EnvStats (version 2.3.1)

tolIntNormK: Compute the Value of \(K\) for a Tolerance Interval for a Normal Distribution

Description

Compute the value of \(K\) (the multiplier of estimated standard deviation) used to construct a tolerance interval based on data from a normal distribution.

Usage

tolIntNormK(n, df = n - 1, coverage = 0.95, cov.type = "content", 
    ti.type = "two-sided", conf.level = 0.95, method = "exact", 
    rel.tol = 1e-07, abs.tol = rel.tol)

Arguments

n

a positive integer greater than 2 indicating the sample size upon which the tolerance interval is based.

df

the degrees of freedom associated with the tolerance interval. The default is df=n-1.

coverage

a scalar between 0 and 1 indicating the desired coverage of the tolerance interval. The default value is coverage=0.95.

cov.type

character string specifying the coverage type for the tolerance interval. The possible values are "content" (\(\beta\)-content; the default), and "expectation" (\(\beta\)-expectation). See the help file for tolIntNorm for more information on the difference between \(\beta\)-content and \(\beta\)-expectation tolerance intervals.

ti.type

character string indicating what kind of tolerance interval to compute. The possible values are "two-sided" (the default), "lower", and "upper".

conf.level

a scalar between 0 and 1 indicating the confidence level associated with the tolerance interval. The default value is conf.level=0.95.

method

for the case of a two-sided tolerance interval, a character string specifying the method for constructing the tolerance interval. This argument is ignored if ti.type="lower" or ti.type="upper". The possible values are "exact" (the default) and "wald.wolfowitz" (the Wald-Wolfowitz approximation). See the DETAILS section for more information.

rel.tol

in the case when ti.type="two-sided" and method="exact", the argument rel.tol is passed to the function integrate. The default value is rel.tol=1e-07.

abs.tol

in the case when ti.type="two-sided" and method="exact", the argument abs.tol is passed to the function integrate. The default value is the value of rel.tol.

Value

The value of \(K\), a numeric scalar used to construct tolerance intervals for a normal (Gaussian) distribution.

Details

A tolerance interval for some population is an interval on the real line constructed so as to contain \(100 \beta \%\) of the population (i.e., \(100 \beta \%\) of all future observations), where \(0 < \beta < 1\). The quantity \(100 \beta \%\) is called the coverage.

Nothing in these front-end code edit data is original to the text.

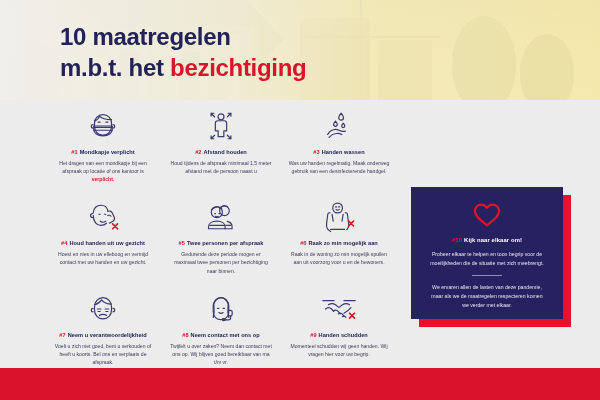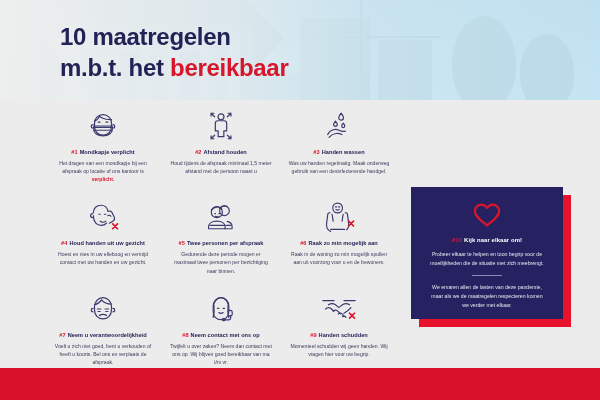--- a/index.html
+++ b/index.html
@@ -14,7 +14,7 @@
   
   .header {
     position: absolute; left: 0; top: 0; width: 600px; height: 100px;
-    background: #7dd3fc;
+    background: #fde047;
     overflow: hidden;
     padding-left: 12px;
   }

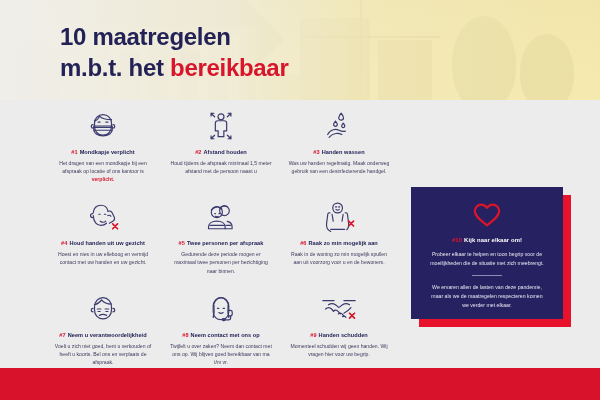--- a/index.html
+++ b/index.html
@@ -143,7 +143,7 @@
     <div class="header-fade"></div>
     <div class="header-title">
       <div>10 maatregelen</div>
-      <div><span>m.b.t. het </span><span class="accent">bereikbaar</span></div>
+      <div><span>m.b.t. het </span><span class="accent">bezichtiging</span></div>
     </div>
   </div>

There are two kinds of tolerance intervals (Guttman, 1970):

  • A \(\beta\)-content tolerance interval with confidence level \(100(1-\alpha)\%\) is constructed so that it contains at least \(100 \beta \%\) of the population (i.e., the coverage is at least \(100 \beta \%\)) with probability \(100(1-\alpha)\%\), where \(0 < \alpha < 1\). The quantity \(100(1-\alpha)\%\) is called the confidence level or confidence coefficient associated with the tolerance interval.

  • A \(\beta\)-expectation tolerance interval is constructed so that the average coverage of the interval is \(100 \beta \%\).

Note: A \(\beta\)-expectation tolerance interval with coverage \(100 \beta \%\) is equivalent to a prediction interval for one future observation with associated confidence level \(100 \beta \%\). Note that there is no explicit confidence level associated with a \(\beta\)-expectation tolerance interval. If a \(\beta\)-expectation tolerance interval is treated as a \(\beta\)-content tolerance interval, the confidence level associated with this tolerance interval is usually around 50% (e.g., Guttman, 1970, Table 4.2, p.76).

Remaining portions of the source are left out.